What you should do — Lines containing the word "some" are to be copied from the data below.

Version difference data

------

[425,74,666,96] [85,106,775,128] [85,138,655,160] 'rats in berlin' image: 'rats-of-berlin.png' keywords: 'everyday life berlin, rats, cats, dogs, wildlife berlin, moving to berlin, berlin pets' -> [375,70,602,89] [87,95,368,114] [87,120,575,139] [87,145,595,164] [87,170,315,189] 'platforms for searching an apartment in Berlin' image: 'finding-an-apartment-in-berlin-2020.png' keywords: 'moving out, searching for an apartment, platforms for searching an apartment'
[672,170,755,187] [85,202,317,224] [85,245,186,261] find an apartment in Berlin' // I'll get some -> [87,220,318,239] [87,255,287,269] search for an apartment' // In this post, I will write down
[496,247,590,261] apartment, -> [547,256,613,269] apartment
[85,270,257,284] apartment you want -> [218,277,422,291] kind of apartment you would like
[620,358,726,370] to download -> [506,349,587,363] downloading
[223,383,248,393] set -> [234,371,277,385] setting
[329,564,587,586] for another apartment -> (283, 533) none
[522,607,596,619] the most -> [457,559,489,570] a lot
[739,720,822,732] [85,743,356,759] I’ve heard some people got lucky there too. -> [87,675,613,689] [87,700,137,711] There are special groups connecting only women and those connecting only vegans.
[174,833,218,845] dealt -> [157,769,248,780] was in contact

------

Answer for this exercise —
[672,170,755,187] [85,202,317,224] [85,245,186,261] find an apartment in Berlin' // I'll get some -> [87,220,318,239] [87,255,287,269] search for an apartment' // In this post, I will write down
[739,720,822,732] [85,743,356,759] I’ve heard some people got lucky there too. -> [87,675,613,689] [87,700,137,711] There are special groups connecting only women and those connecting only vegans.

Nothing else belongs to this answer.